*** DATA TO USE ***

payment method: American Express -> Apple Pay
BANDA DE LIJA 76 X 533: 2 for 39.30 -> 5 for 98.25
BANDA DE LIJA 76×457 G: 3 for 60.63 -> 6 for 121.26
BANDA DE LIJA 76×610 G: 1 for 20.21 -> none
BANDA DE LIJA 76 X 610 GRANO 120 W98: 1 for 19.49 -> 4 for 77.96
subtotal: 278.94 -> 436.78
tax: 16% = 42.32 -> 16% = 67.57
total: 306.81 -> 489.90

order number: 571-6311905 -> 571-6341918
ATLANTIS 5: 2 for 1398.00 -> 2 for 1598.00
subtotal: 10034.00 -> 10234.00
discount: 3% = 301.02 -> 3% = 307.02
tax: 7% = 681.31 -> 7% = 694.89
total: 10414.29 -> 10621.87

*** End of DATA TO USE ***
*** DATA TO USE ***

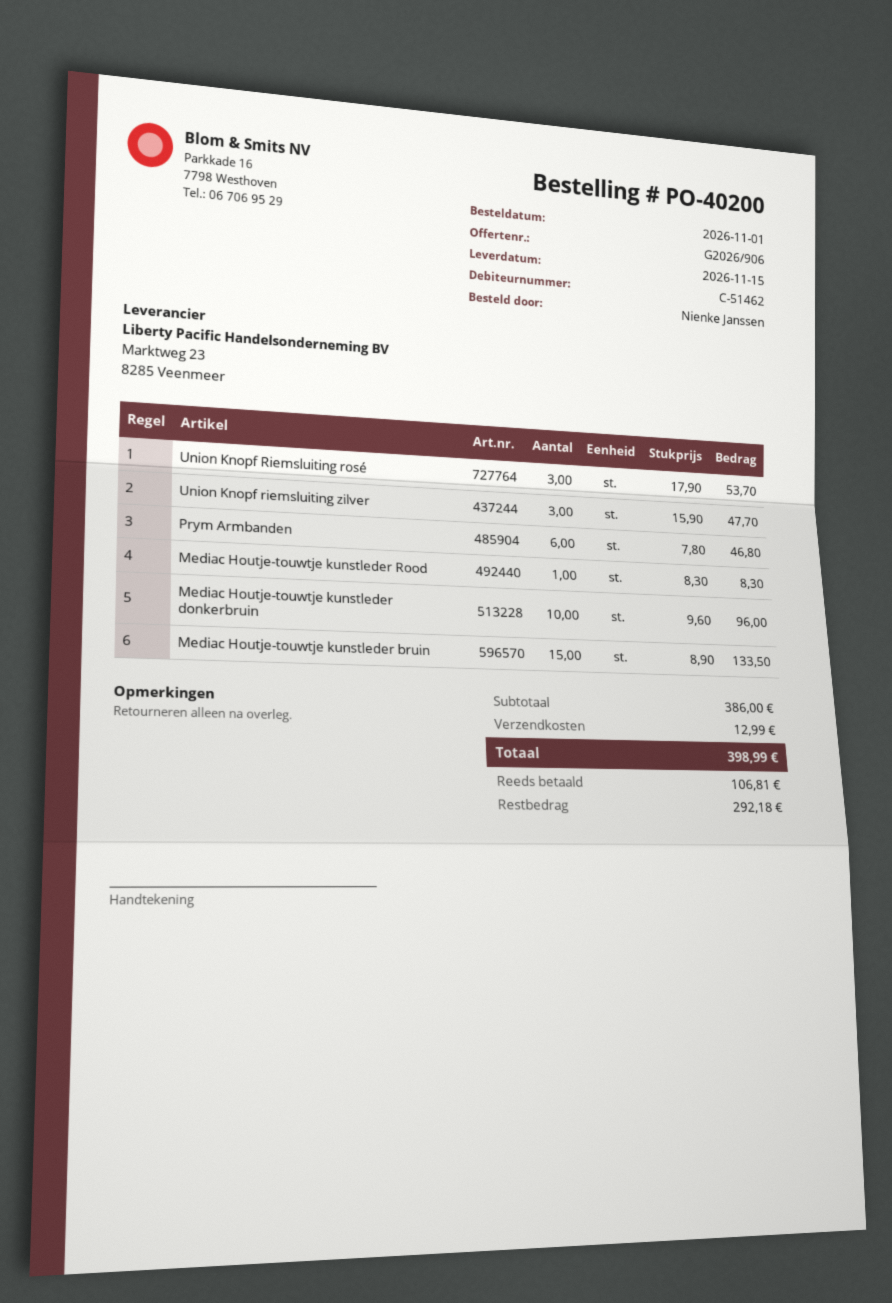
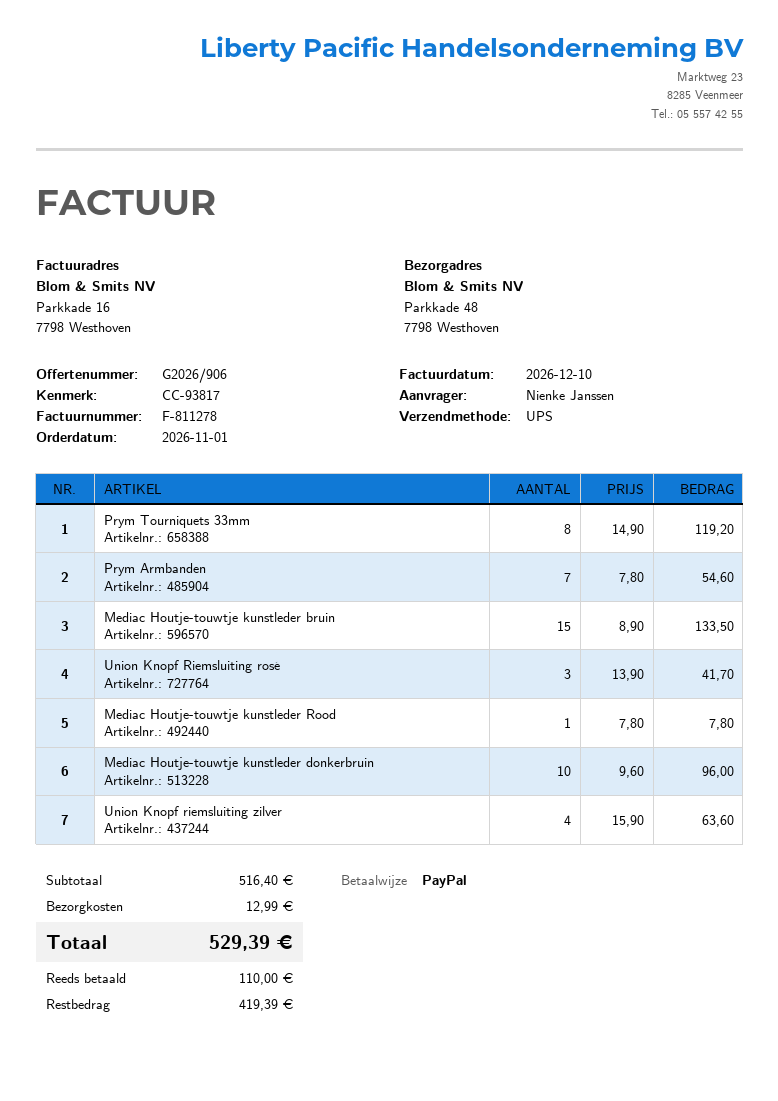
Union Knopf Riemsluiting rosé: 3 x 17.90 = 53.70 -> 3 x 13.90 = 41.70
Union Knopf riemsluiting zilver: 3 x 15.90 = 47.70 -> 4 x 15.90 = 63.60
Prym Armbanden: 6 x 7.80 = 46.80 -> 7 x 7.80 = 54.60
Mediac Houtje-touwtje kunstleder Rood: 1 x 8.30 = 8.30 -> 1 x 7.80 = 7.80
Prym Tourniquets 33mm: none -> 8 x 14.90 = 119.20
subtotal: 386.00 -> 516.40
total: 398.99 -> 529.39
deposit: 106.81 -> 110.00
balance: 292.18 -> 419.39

*** End of DATA TO USE ***
*** DATA TO USE ***

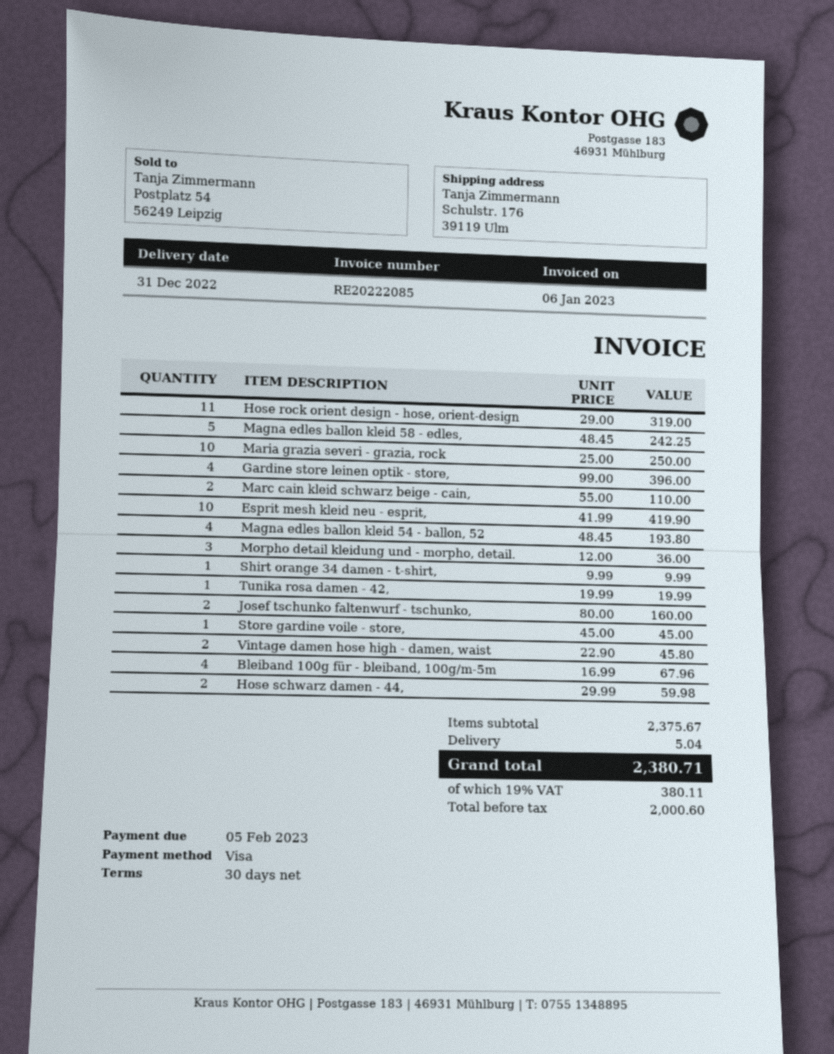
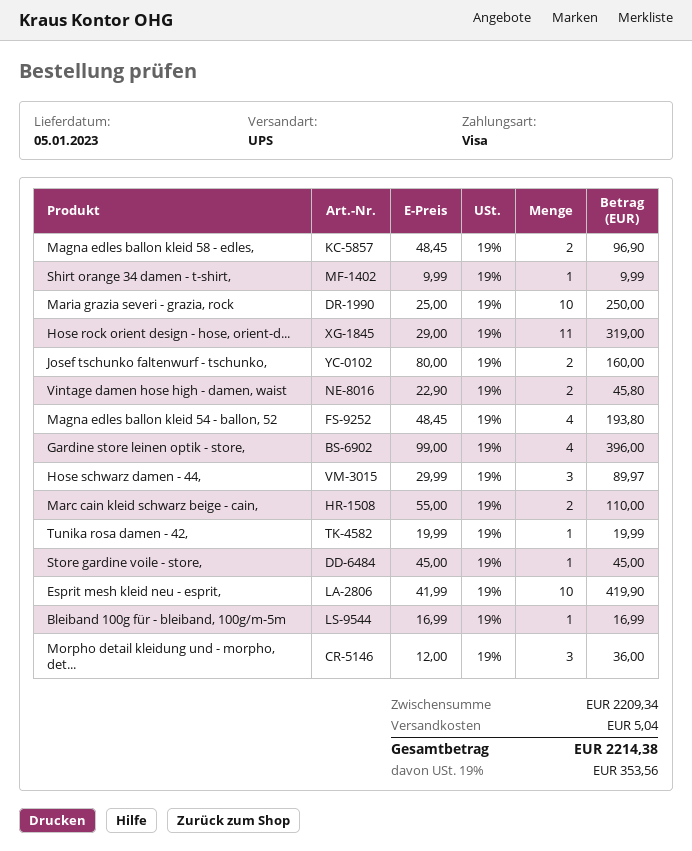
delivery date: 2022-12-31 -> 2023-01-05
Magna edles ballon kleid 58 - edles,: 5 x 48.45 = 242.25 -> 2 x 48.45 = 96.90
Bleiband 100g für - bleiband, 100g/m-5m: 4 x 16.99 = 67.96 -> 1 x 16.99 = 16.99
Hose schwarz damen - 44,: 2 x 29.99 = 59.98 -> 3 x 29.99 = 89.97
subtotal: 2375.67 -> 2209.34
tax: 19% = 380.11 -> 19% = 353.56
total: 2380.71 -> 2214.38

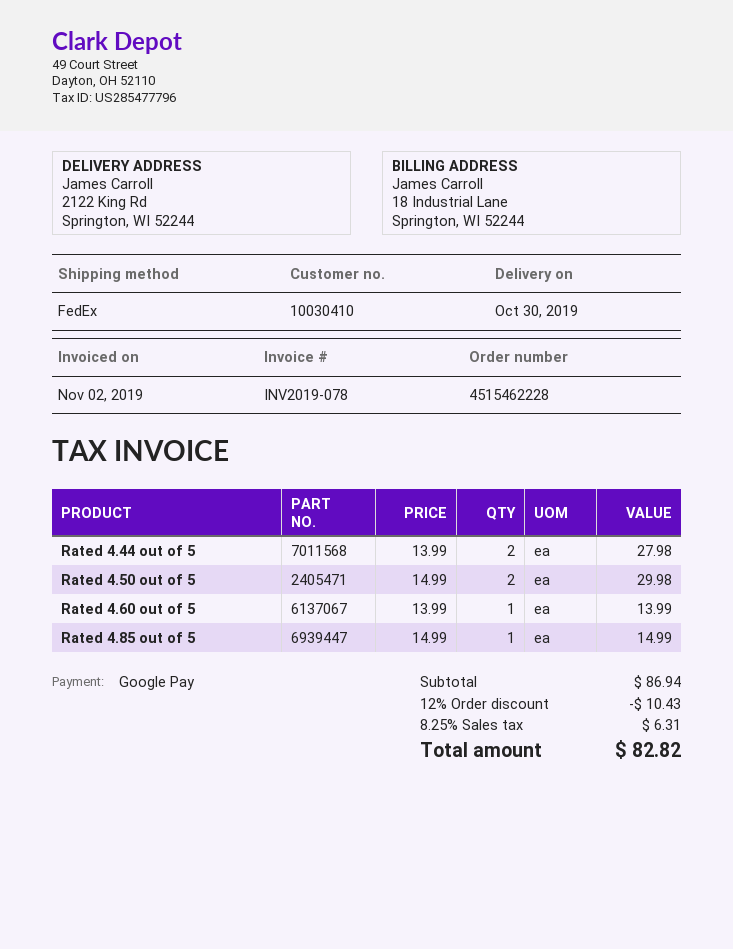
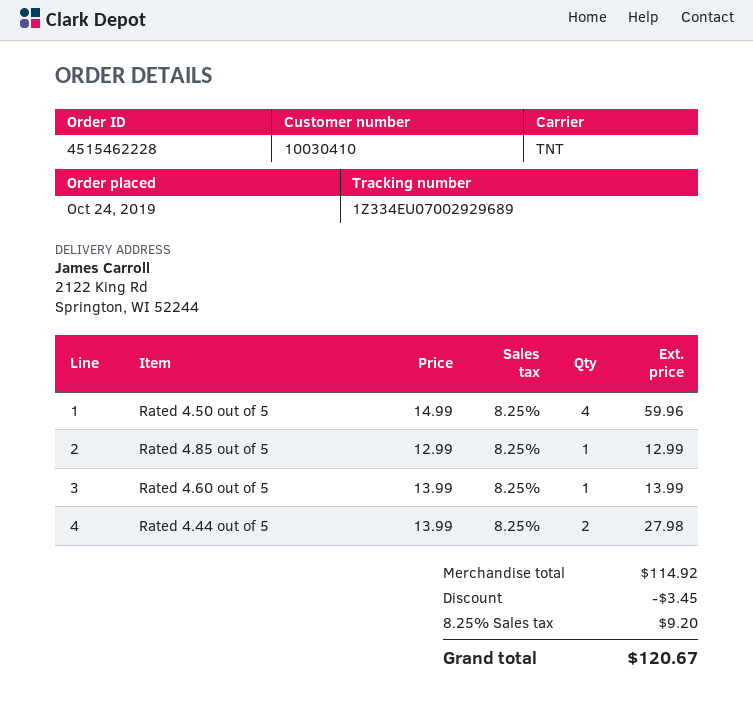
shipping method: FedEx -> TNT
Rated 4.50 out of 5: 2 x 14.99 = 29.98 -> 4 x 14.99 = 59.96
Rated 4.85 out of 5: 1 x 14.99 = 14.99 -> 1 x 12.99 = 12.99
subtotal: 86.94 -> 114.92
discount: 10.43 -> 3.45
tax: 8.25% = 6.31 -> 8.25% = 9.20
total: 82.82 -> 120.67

*** End of DATA TO USE ***

_WHAT THIS TASK INVOLVES_:
What you return must be the lines above that run from the line with "order number: 571-6311905 -> 571-6341918" to the line with "total: 10414.29 -> 10621.87", inclusive, each copied exactly.

_FINISHED EXERCISE_:
order number: 571-6311905 -> 571-6341918
ATLANTIS 5: 2 for 1398.00 -> 2 for 1598.00
subtotal: 10034.00 -> 10234.00
discount: 3% = 301.02 -> 3% = 307.02
tax: 7% = 681.31 -> 7% = 694.89
total: 10414.29 -> 10621.87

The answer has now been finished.